Grutas de Yungang (por Jorge Sánchez)
Una noche embarqué en un tren en Beijing con destino a Datong, donde llegaría por la mañana. Era el año 1982 y no existían guías turísticas (que de todos modos yo jamás he comprado y mucho menos leído), por ello los pocos viajeros individuales por China viajábamos de oídas, siguiendo los relatos que nos contaban otros viajeros en los albergues donde dormíamos. El día anterior, en uno de los albergues pekineses de la calle Nanluoguxiang, donde me alojé, un estadounidense me había aconsejado visitar las grutas de Yungang, cerca de Datong. Y le hice caso.

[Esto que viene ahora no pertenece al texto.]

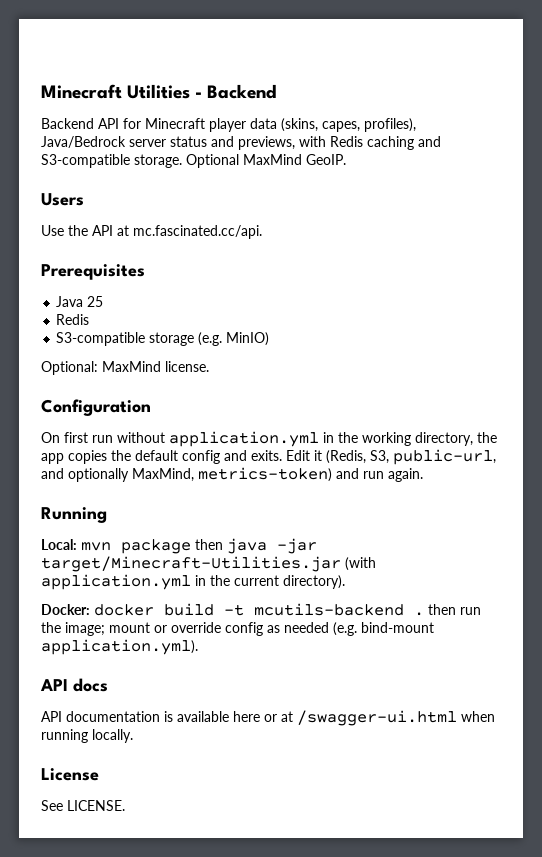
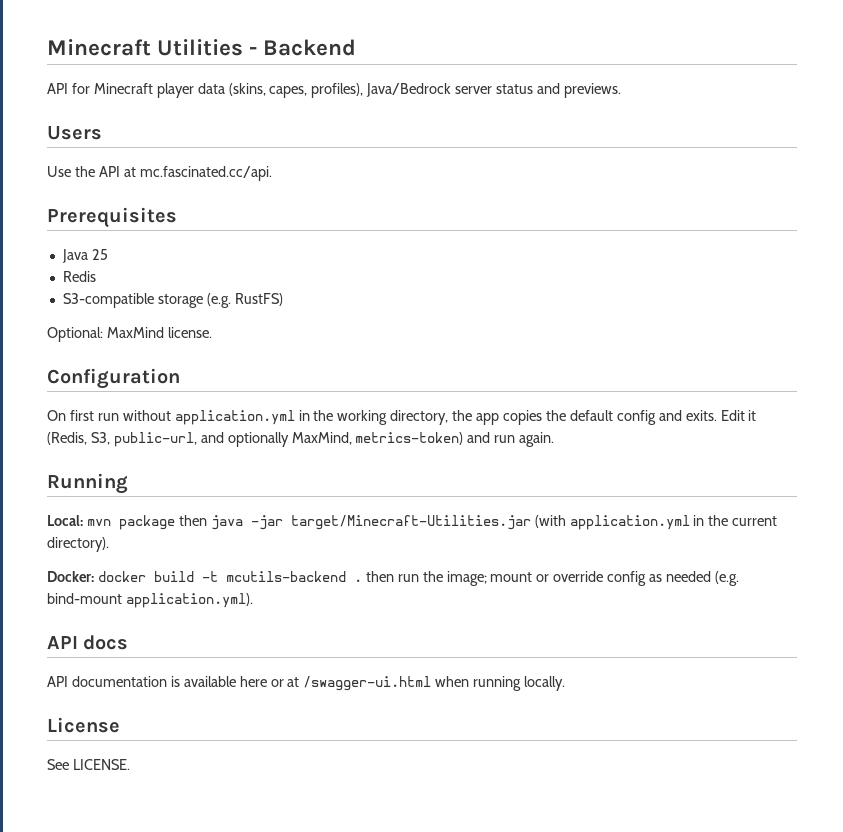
- Backend API for Minecraft player data (skins, capes, profiles), Java/Bedrock server status and previews, with Redis caching and S3-compatible storage. Optional MaxMind GeoIP.
+ API for Minecraft player data (skins, capes, profiles), Java/Bedrock server status and previews.
- S3-compatible storage (e.g. MinIO)
+ S3-compatible storage (e.g. RustFS)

En Yungang había una cincuentena de cuevas, pero la mayoría estaban cerradas. Conté las que pude visitar: 16. Y en una de ellas, cuyo nombre o número no apunté y olvidé, me impresionó de tal manera que tras visitar otras cuevas vecinas siempre volvía a la misma de tanto que me había mesmerizado la mirada de Buda. No era una estatua de un Buda barrigón sonriendo, sino que era de aspecto moderado, con una mirada serena que exhalaba paz y armonía; me pareció que esa era la mirada de un hombre completo, o «realizado», como estaba de moda decir entonces. Tanto me subyugó esa mirada que determiné en ese mismo día conocer las restantes grutas budistas chinas de las que ya tenía nota por otros viajeros, como fueron las de Mogao (en Gansu), Bezeklik (en Sinkiang), Dazu (en Chongqing) y Longmen (en Henan). Al día siguiente me dirigí en tren en dirección a Dunhuang, en Gansu, para visitar las cuevas de Mogao.